I've read somewhere that those who do not dream are those who
have no problems, an unconscious with nothing to say. However,
I have issues like the next guy, for example the recent situation
with Rachel.
In this dream, I'm in a carriage complete with coachman and
two black horses like an Emily Dickinson poem. It's awful and
welcoming at the same time and I get inside the carriage as myself,
but not myself as a young boy or as a man. I don't see my reflection
but I know it's me. I only say this because I've told my single
dream to others. They asked of the central character. In their
dreams every entity was some version of them and the focal individual
was usually in control. Like this friend of mine in the office
told me how in her dreams her mom always tells her what to do,
but she doesn't say anything and does whatever is asked. Recently,
a third person has been showing up in her dreams and takes up
the fight against her mother. She's convinced that her inner
child is standing up to her mom for her. That's not the case
for me.
Anyway, I get in the carriage and we start driving on one of
those old dusty roads with fissures and shallows from where mud
and water was disturbed and dried. I feel the springs of the
black leather bench pressing into me and I wonder why this is
the most uncomfortable seat I've ever occupied in my life. There
are trees in the yellow-green of new growth framing the little
drive which is capped by blue sky. Birds twitter, insects buzz
and the plants make a sound like my mother's washing machine
with the clear door that let me watch the clothes spin in their
bubbly soup.
When Rachel and I bought our first house, I wanted a washer
that loaded from the side with a glass door. I told her I had
one when I was young and since Rachel and I planned to have kids
sometime, I wanted them to take the great comfort that I did
by looking at that scurrying dish of the future. Rachel would
have none of it. A washer is a washer is a washer. I've often
wondered if this should have signaled me that something was not
right.
Rachel’s
the kind of woman who has a vision in her head of how her house
was intended to look. Everything that I had
collected over the years, except for the electronics, were first
put in a spare bedroom, then the attic, and finally sold at a
garage sale after we discovered that if we wanted to have children
we might have to consider extensive medical advice.
That's
why we've been fighting. She wants to have children, but doesn't
want to risk her health to get pregnant exploring
the options that are out there, even though the doctor assured
her the risks are minimal. I want kids, but I'd be okay with
not having them. I just want to decide one way or the other.

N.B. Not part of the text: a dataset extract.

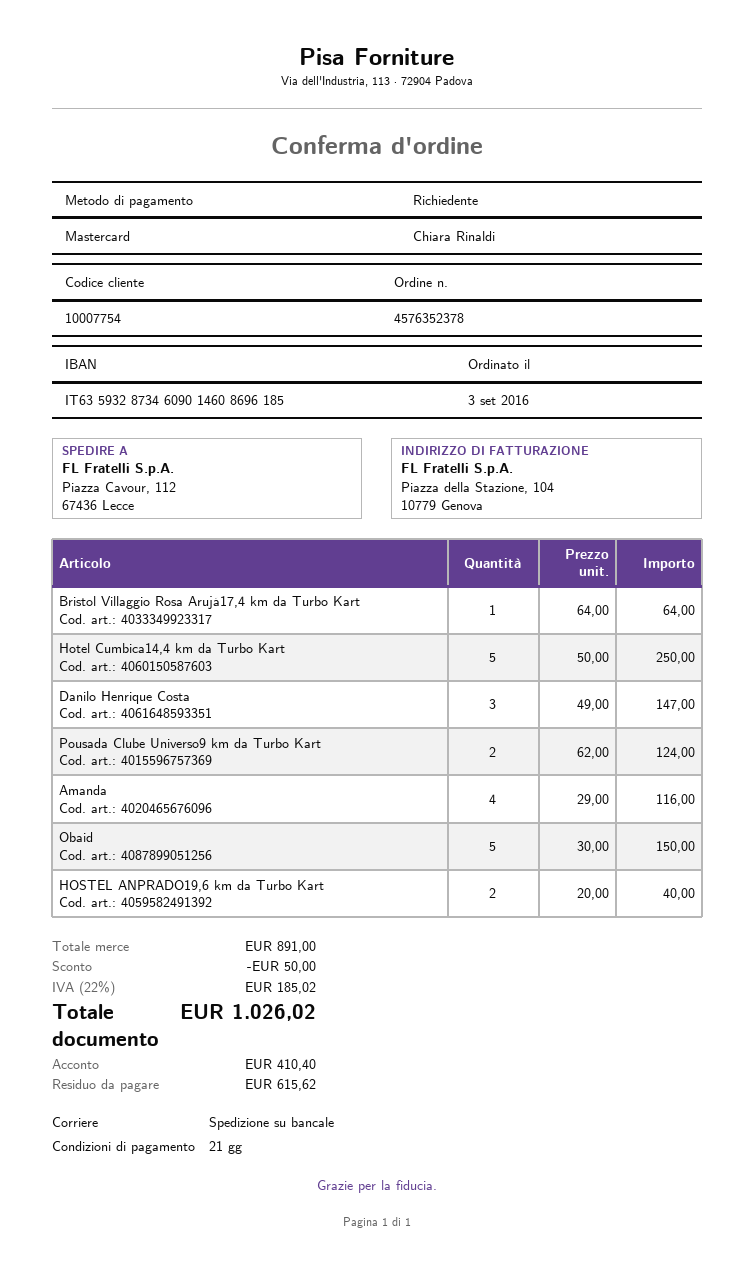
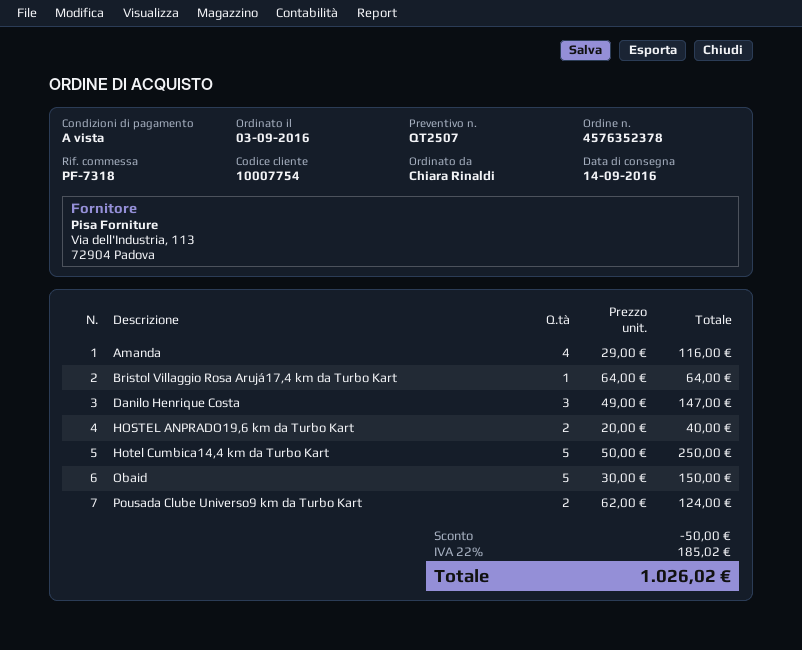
payment terms: 21 days -> on receipt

Night after night, week after week, without any assistance we
try and Rachel cries when her period comes. I just want to know
if I am going to be a father or not. I don't think that’s
so much to ask.
So I'm
in this carriage riding on the bumpy road, nature around us,
not another soul in sight and then the coachman swings down
from his seat, grabs hold of the door, and slides into the compartment
across from me. When he sits down I must give him a funny look
because he guarantees that these horses don't need to be driven
or lead. He says, they always know where home is. He is a funny
sort of man, a cross between Willy Wonka and Seinfield, but of
course at the age I dreamed this it's very unlikely I'd seen
Charlie and the Chocolate Factory or Seinfeld because they were
no more than a twinkle in someone's eye. I say he's funny because
he chuckles at all his jokes, regardless if they are humorous
or not and that makes me laugh. He seems so happy to simply be
expressing whatever it is that's inside of him. We talk of what
I suppose all travelers talk: weather, places we've been, and
people we've met. This is strange because I tell the man stories
of a past I certainly hadn't had. I remember this. I tell him
I've met Superman and Hulk Hogan, or at least I think I did,
that was surely something that would stick in a young boy's mind.
He hoots nonsense and tell tales, giggles more. He seems like
a friendly sort of man and I don't think much of his clothes.
It seems at first he's wearing tattered pants and an old greasy,
dog-eared hat. Then he’s wearing jockey gear, then a suit,
then a black cape, and then a white dress. Why the clothes? I
don't know. Every time he metamorphoses into a new costume, I
recognize him not by his face or voice. It's like I know who
he is on some deeper level, the same way I feel I know Rachel.
Rachel could walk into any room and I would feel her watching
and listening without even seeing her. Rachel is not what you'd
call beautiful nor is she plain, but rather somewhere in the
middle. She has a normal sized body, straight blond hair, a pink
pert mouth, and bright green eyes. When she wears something red,
her eyes stand out transforming her from the average into someone
slightly glamorous. Of course, Rachel hasn't been wearing a lot
of red recently. She said she is in her mourning phase, though
she simply does not reward or take care of herself in the manners
she had always done. She used to dress up, do her hair and smile
even if everyone else was down, but that was four miscarriages
ago. Is four a large number? She says no. She says doctors don't
know anything. She says it's all about the money. And I agree
with her that medicine is big business, but I think even in industry
there are several doctors out there with humanity who care about
their patients. Especially, if the patient is memorable.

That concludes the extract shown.